# Visualization

[Effectively Using matplotlib](https://pbpython.com/effective-matplotlib.html)

[matplotlib FAQ](https://matplotlib.org/faq/usage_faq.html)

[How to Use t-SNE Effectively](https://distill.pub/2016/misread-tsne/)

General advice:
- look at your data - manually inspect it
- any kind of results summary can be useful
- people are good at spotting visual problems
- log data to text files, use notebooks to view from data on disk

Important visualization tools:
- matplotlib
- seaborn (wrapper around matplotlib)
- Plotly
- D3 (Javascript)

## Types of charts

- line
- scatter
- histogram
- bar

## "Mistakes, we’ve drawn a few"
- The economist talks about how they could improve charts they made in the past

https://medium.economist.com/mistakes-weve-drawn-a-few-8cdd8a42d368

### Truncating the scale

Putting break points in the scale distorts the chart

![](assets/truncating.png)

### Choosing scales to force relationships

![](assets/scales.png)

### Using a line chart to show trend

Instead use dots for the individual points, smoothed line for the trend

![](assets/trend.png)


## Matplotlib - a tale of three (?) API's
Matplotlib is one of the most well-known plotting libraries for python.

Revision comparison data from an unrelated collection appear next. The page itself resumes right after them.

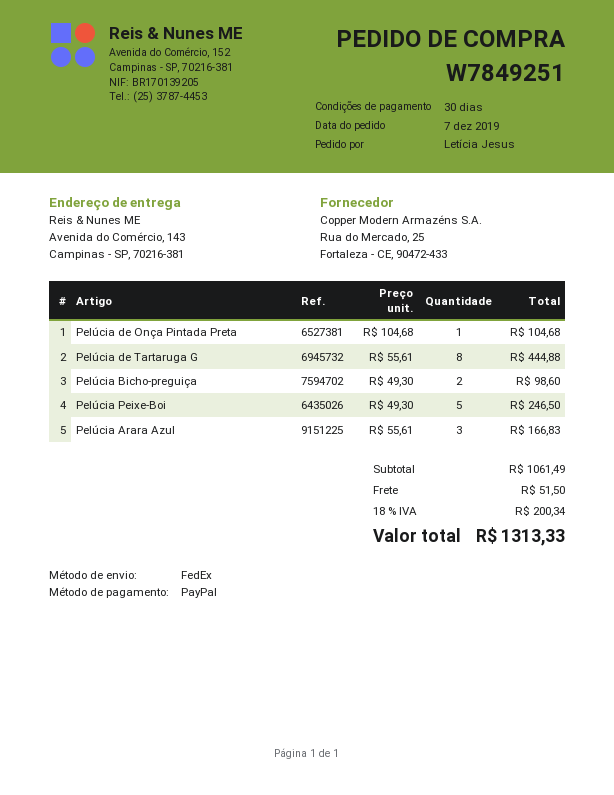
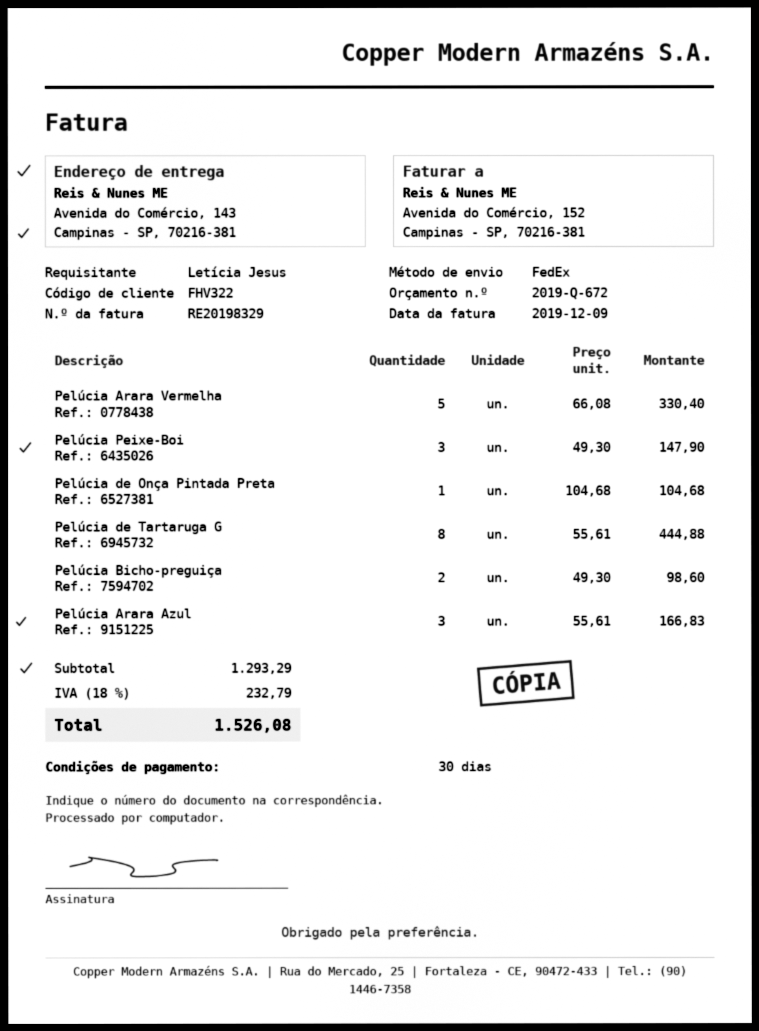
Pelúcia Peixe-Boi: 5 x 49.30 = 246.50 -> 3 x 49.30 = 147.90
Pelúcia Arara Vermelha: none -> 5 x 66.08 = 330.40
subtotal: 1061.49 -> 1293.29
shipping: 51.50 -> none
tax: 18% = 200.34 -> 18% = 232.79
total: 1313.33 -> 1526.08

However, at the beginning, it can be difficult to wrap your head around.

It has 3 different APIs (ways of writing code to draw graphs).

- MATLAB / state based interface
- object oriented 

The two main abstractions in matplotlib are the **Figure** and **Axes**
- Figure = final image (can have many Axes)
- Axes = individual plot


![](assets/mpl-faq.png)
[From the matplotlib FAQ](https://matplotlib.org/faq/usage_faq.html)

In [None]:
import pandas as pd
import warnings
warnings.filterwarnings("ignore")

In [None]:
# loading data to plot
kickstarter_projects = pd.read_csv("data/ks-projects-201801.csv", parse_dates=True)

In [None]:
kickstarter_projects.head()

### API One - `plt.plot()`

pyplot level

In this API, the figure is automatically created, and the `plt.` always refer to the most recent figure.

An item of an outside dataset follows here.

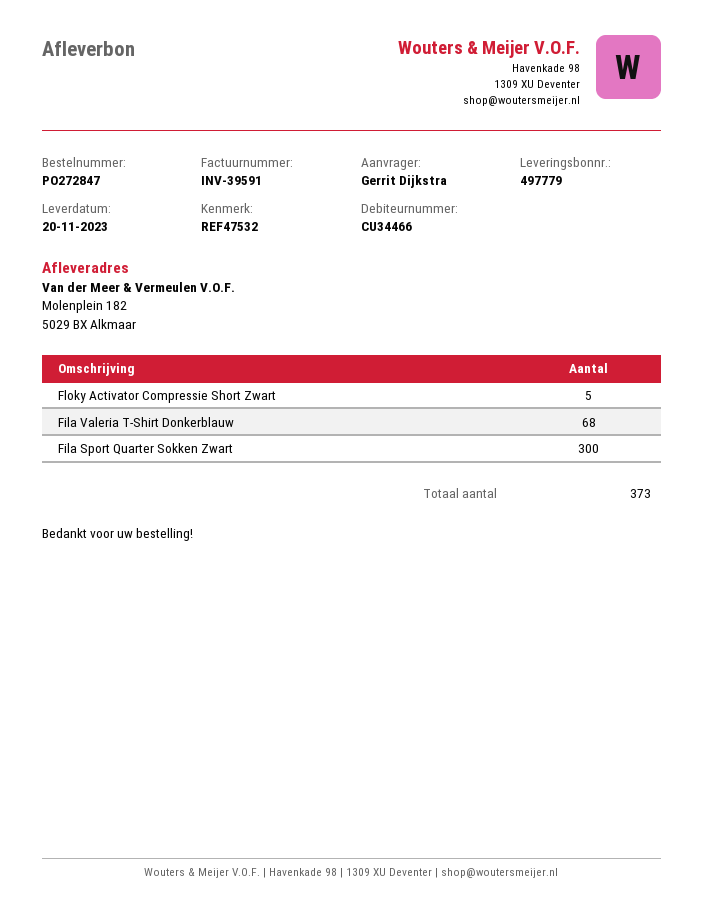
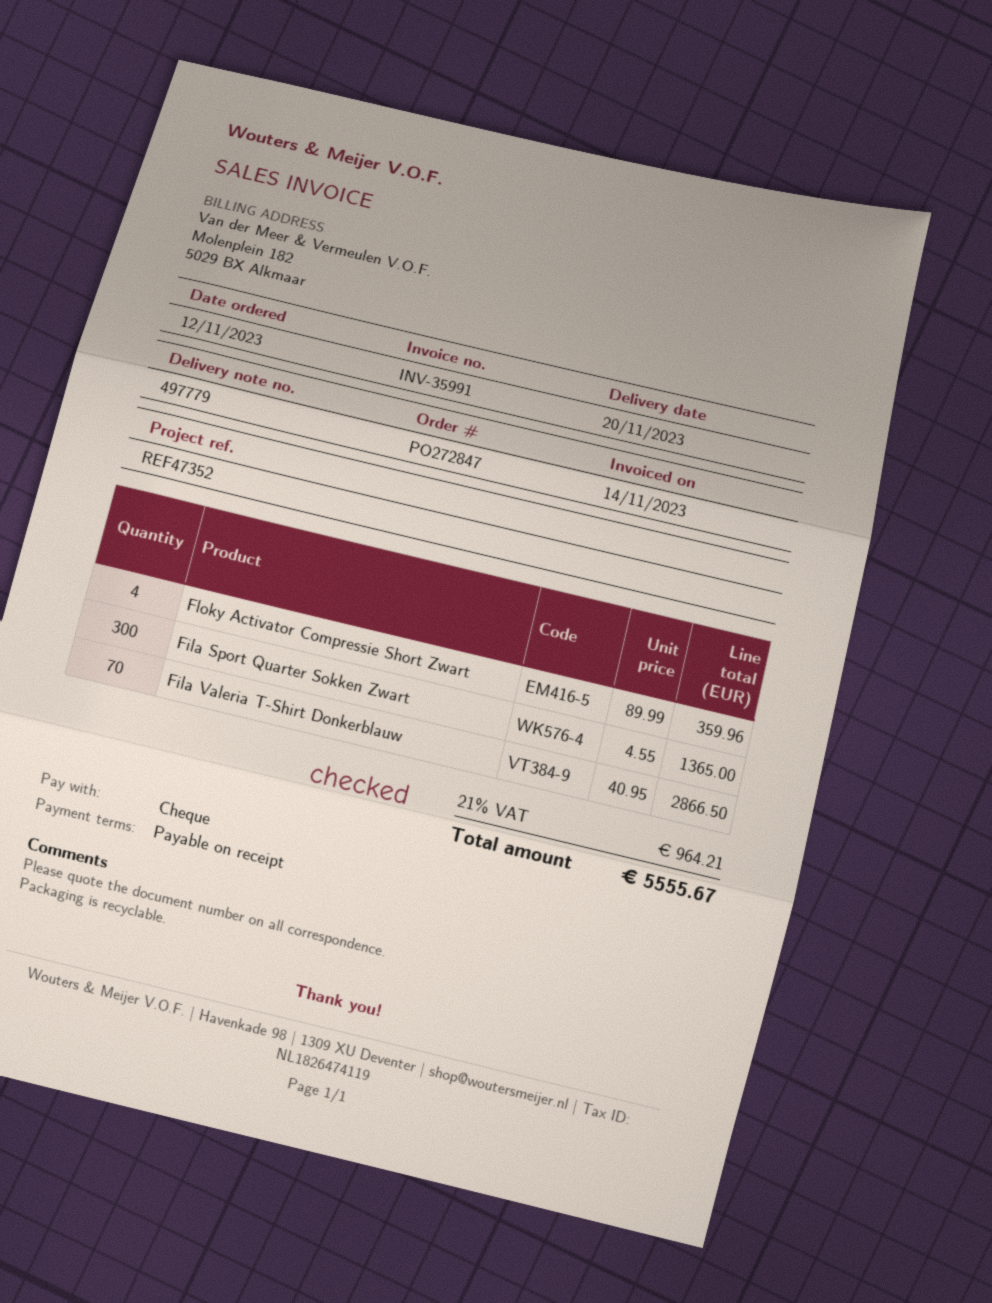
invoice number: INV-39591 -> INV-35991
reference: REF47532 -> REF47352
Floky Activator Compressie Short Zwart: 5 -> 4
Fila Valeria T-Shirt Donkerblauw: 68 -> 70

This is a quick and dirty way to make a plot.  

It is shown only for reference (and to be able to understand other peoples code). 

**It is not recommended.**

In [None]:
import numpy as np
import pandas as pd
import matplotlib.pyplot as plt

x = np.random.uniform(0, 100, size=100)
y = np.random.uniform(0, 100, size=100)
line = plt.plot(x)

#  to get access to the figure and axes objects
fig = plt.figure(1)
axes = fig.axes

#  common operations
plt.title('API One')
plt.xlabel('x-axis')
plt.ylabel('y-axis')
#plt.savefig('./one.png')

## API Two - `plt.subplots()`

The reccomended API
- more explicit & clear
- more typing
- multiple axes on the same figure
- more options

In [None]:
fig, axes = plt.subplots(nrows=2, ncols=1, sharex=True, sharey=True)

In [None]:
# using the subplot syntax to show change in project type over year

In [None]:
kickstarter_projects.columns

In [None]:
kickstarter_projects.loc[:, "launched"] = pd.to_datetime(kickstarter_projects.loc[:, "launched"])
kickstarter_projects.loc[:, "deadline"] = pd.to_datetime(kickstarter_projects.loc[:, "deadline"])

In [None]:
# making new year column to filter on
kickstarter_projects.loc[:, "project_year"] = kickstarter_projects.loc[:, "deadline"].dt.year

In [None]:
kickstarter_projects.groupby("project_year")["ID"].count()

In [None]:
year_2016_project_types = year_2016.groupby("main_category").count()

In [None]:
year_2010 = kickstarter_projects.loc[kickstarter_projects.loc[:, "project_year"]==2010]
year_2013 = kickstarter_projects.loc[kickstarter_projects.loc[:, "project_year"]==2013]
year_2016 = kickstarter_projects.loc[kickstarter_projects.loc[:, "project_year"]==2016]

year_2010_project_types = year_2010.groupby("main_category")["ID"].count()
year_2013_project_types = year_2013.groupby("main_category")["ID"].count()
year_2016_project_types = year_2016.groupby("main_category")["ID"].count()

fig, ax = plt.subplots(nrows=3, figsize=(15,10), sharex=True, sharey=True)

year_2010_project_types.plot(ax=ax[0], kind='bar')

year_2013_project_types.plot(ax=ax[1], kind='bar')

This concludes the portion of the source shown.